# [RECORD SET]
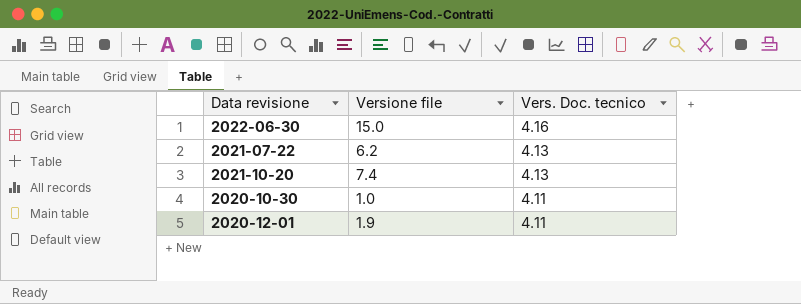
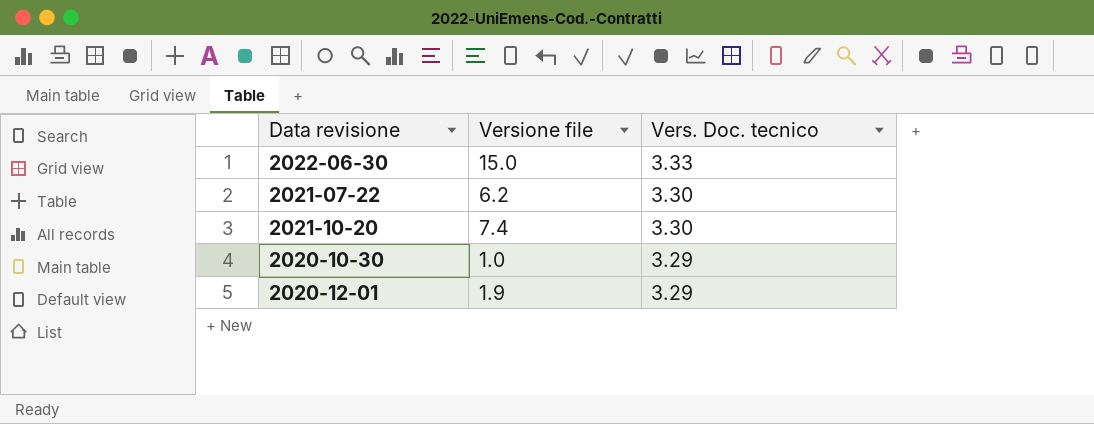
2022-06-30 | Vers. Doc. tecnico: 4.16 -> 3.33
2021-07-22 | Vers. Doc. tecnico: 4.13 -> 3.30
2021-10-20 | Vers. Doc. tecnico: 4.13 -> 3.30
2020-10-30 | Vers. Doc. tecnico: 4.11 -> 3.29
2020-12-01 | Vers. Doc. tecnico: 4.11 -> 3.29

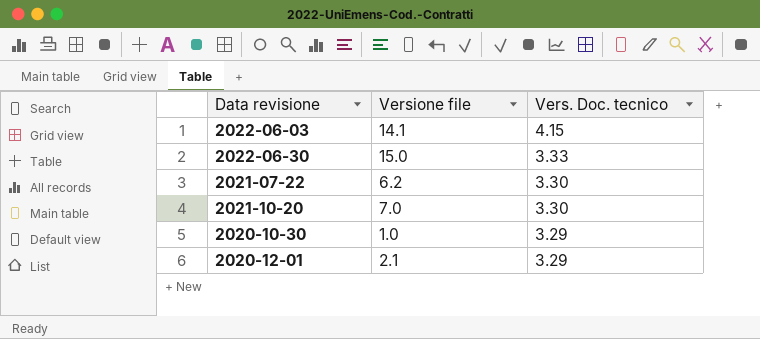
row 2022-06-03: none -> 14.1 | 4.15
2021-10-20 | Versione file: 7.4 -> 7.0
2020-12-01 | Versione file: 1.9 -> 2.1

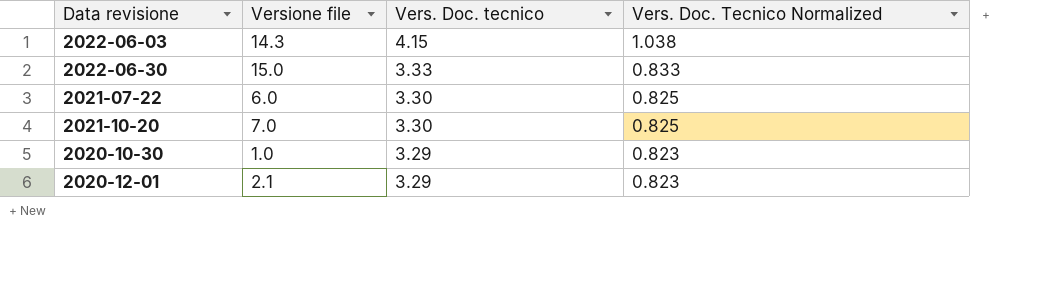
column Vers. Doc. Tecnico Normalized | formula: none -> [Vers. Doc. tecnico] * 0.25
2022-06-03 | Versione file: 14.1 -> 14.3
2021-07-22 | Versione file: 6.2 -> 6.0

# [WHAT THE EXERCISE ASKS]
Beginning with the line containing "2021-10-20 | Vers. Doc. tecnico: 4.13 -> 3.30" and ending with the last line of the data, output those lines exactly and nothing more. Omit every picture.

# [REPLY TO THE TASK]
2021-10-20 | Vers. Doc. tecnico: 4.13 -> 3.30
2020-10-30 | Vers. Doc. tecnico: 4.11 -> 3.29
2020-12-01 | Vers. Doc. tecnico: 4.11 -> 3.29

row 2022-06-03: none -> 14.1 | 4.15
2021-10-20 | Versione file: 7.4 -> 7.0
2020-12-01 | Versione file: 1.9 -> 2.1

column Vers. Doc. Tecnico Normalized | formula: none -> [Vers. Doc. tecnico] * 0.25
2022-06-03 | Versione file: 14.1 -> 14.3
2021-07-22 | Versione file: 6.2 -> 6.0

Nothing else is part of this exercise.